I've learnt quite a lot this winter about food. To be honest, I thought I already knew a fair amount, because I enjoy cooking and like to eat healthily. I've had some bad habits, like not eating after sessions to try and lose weight. Not fuelling my body properly at lunchtime, so that by the time dinner comes I'm starving and just eat everything in sight. It's quite hard to write about those habits, because to be honest, on paper they look stupid and contradictory. But once you're in the cycle, it's really hard to get out of it.
So the point I'm getting to, is what I learned in the last couple of weeks - the value of timing your meals and what they comprise of. On hearing that I should be eating around 2-2.5 grams of protein for every KG of body weight to supplement my heavy training, I was horrified to estimate that I probably ate less than 60 grams a day. No wonder my body wants to kill me by the end of the week. Getting up to near 120 grams a day isn't easy, but it seems far more manageable by breaking it down into six batches of twenty grams. Theres less protein than I thought in eggs, and much more than I thought in chicken. I panicked initially at the increase in food, because I feel full basically all the time. But then I found that carefully placing carbohydrates in relation to my sessions means that I get that extra bit of energy when I really need it, and not when its just going to be sitting around!

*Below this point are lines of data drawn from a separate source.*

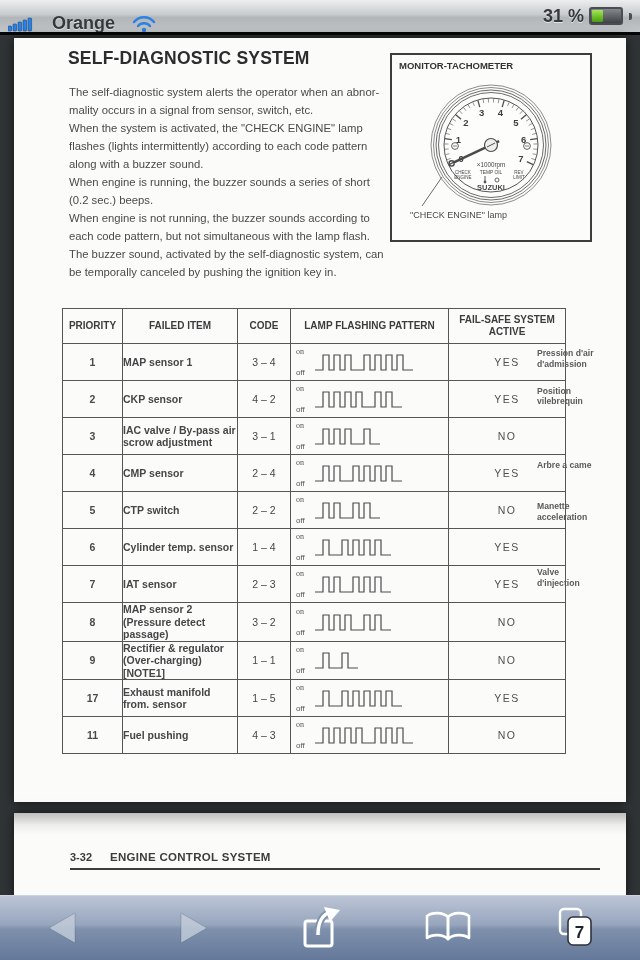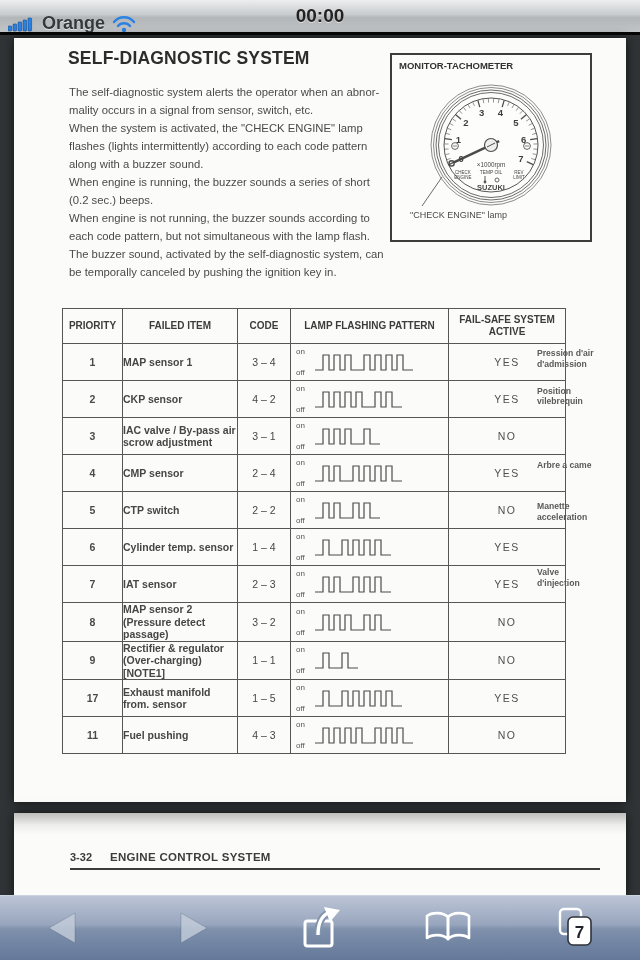--- a/index.html
+++ b/index.html
@@ -3,21 +3,21 @@
 <meta charset="utf-8">
 <style>
   html,body{margin:0;padding:0;background:#000;}
   .screen{position:relative;width:640px;height:960px;overflow:hidden;
     font-family:"Liberation Sans",sans-serif;background:#35393b;}
 
   
   .statusbar{position:absolute;top:0;left:0;right:0;height:32px;
     background:linear-gradient(180deg,#eceeef 0%,#c9ccce 45%,#b3b6b9 55%,#c2c5c8 100%);
     border-bottom:1px solid #5f6367;display:flex;align-items:center;}
-  .sb-left{position:absolute;left:8px;top:0;height:47px;display:flex;align-items:center;gap:6px;}
+  .sb-left{position:absolute;left:8px;top:0;height:47px;display:flex;align-items:center;gap:16px;}
   .carrier{font-size:18px;font-weight:bold;color:#36393c;text-shadow:0 1px 0 rgba(255,255,255,.6);}
   .sb-time{position:absolute;left:0;right:0;text-align:center;font-size:19px;font-weight:bold;color:#222;
     text-shadow:0 1px 0 rgba(255,255,255,.55);}
   .sb-right{position:absolute;right:8px;top:0;height:32px;display:flex;align-items:center;gap:5px;}
   .batt-pct{font-size:18px;font-weight:bold;color:#36393c;text-shadow:0 1px 0 rgba(255,255,255,.6);}
   .batt{position:relative;width:30px;height:14px;border:2px solid #4a4e52;border-radius:3px;
     background:linear-gradient(180deg,#84888c,#3f4347);}
   .batt-fill{position:absolute;left:1px;top:1px;bottom:1px;width:38%;
     background:linear-gradient(180deg,#a8e55c 0%,#6dc02a 55%,#4f9c15 100%);border-radius:1px;}
   .batt-nub{width:3px;height:7px;background:#4a4e52;border-radius:0 2px 2px 0;margin-left:1px;}
@@ -47,21 +47,21 @@
   table.diag{position:absolute;left:48px;top:270px;border-collapse:collapse;table-layout:fixed;
     font-size:10.5px;color:#464646;}
   table.diag th,table.diag td{border:1px solid #565656;padding:0;}
   table.diag th{font-size:10px;font-weight:bold;color:#3c3c3c;height:34px;text-align:center;line-height:12px;}
   table.diag td{height:36px;}
   td.c-priority{text-align:center;font-weight:bold;color:#4a4a4a;}
   td.c-item{padding-left:8px;line-height:12.5px;font-weight:bold;}
   td.c-code{text-align:center;}
   td.c-failsafe{text-align:center;letter-spacing:1.5px;color:#4e4e4e;}
   .lamp-wrap{position:relative;height:36px;}
-  .lamp-on{position:absolute;left:5px;top:3px;font-size:8px;color:#555;}
+  .lamp-on{position:absolute;left:5px;top:3px;font-size:8px;color:#555;font-family:Liberation Serif, serif;}
   .lamp-off{position:absolute;left:5px;bottom:3px;font-size:8px;color:#555;}
   .lamp-svg{position:absolute;left:21px;top:3px;}
 
   
   .annot{position:absolute;left:523px;width:100px;font-size:8.6px;font-weight:bold;
     color:#5a5a5a;line-height:10.5px;}
 
   
   .p2-header{position:absolute;left:56px;top:34px;width:530px;border-bottom:2px solid #3c3c3c;padding-bottom:3px;}
   .p2-num{font-size:11px;font-weight:bold;color:#3c3c3c;margin-right:18px;text-align:right;}
@@ -91,21 +91,27 @@
       </svg>
       <span class="carrier">Orange</span>
       <svg width="26" height="19">
         <g fill="none" stroke="#2a82e4" stroke-width="2.4" stroke-linecap="round">
           <path d="M3 8 A13 13 0 0 1 23 8"></path>
           <path d="M7 12 A8 8 0 0 1 19 12"></path>
         </g>
         <circle cx="13" cy="16" r="2.2" fill="#2a82e4"></circle>
       </svg>
     </div>
-    <div class="sb-time">00:00</div>
+    <div class="sb-right">
+      <span class="batt-pct">31 %</span>
+      <div class="batt">
+          <div class="batt-fill"></div>
+        </div>
+      <div class="batt-nub"></div>
+    </div>
   </div>
 
   <div class="pdf-area">
 
     <div class="page page1">
       <h1 class="doc-title">SELF-DIAGNOSTIC SYSTEM</h1>
       <p class="doc-intro pre">The self-diagnostic system alerts the operator when an abnor-
 mality occurs in a signal from sensor, switch, etc.
 When the system is activated, the "CHECK ENGINE" lamp
 flashes (lights intermittently) according to each code pattern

Having spent the last two weeks increasing my protein consumption, and refuelling my body more efficiently, I was surprised to notice that I'm leaner, but with the most energy I've had in months. Hindsight is an infuriating thing, because you wonder why you ever did something in the first place. But that's why it's so effective. Because our bodies adapt to the environment that we create for them, and with the proper information, why wouldn't you fuel it properly? It's hard sometime to not be caught up in the societal judgement of what makes a perfect body, but what I'm truly interested in is being a perfect athlete.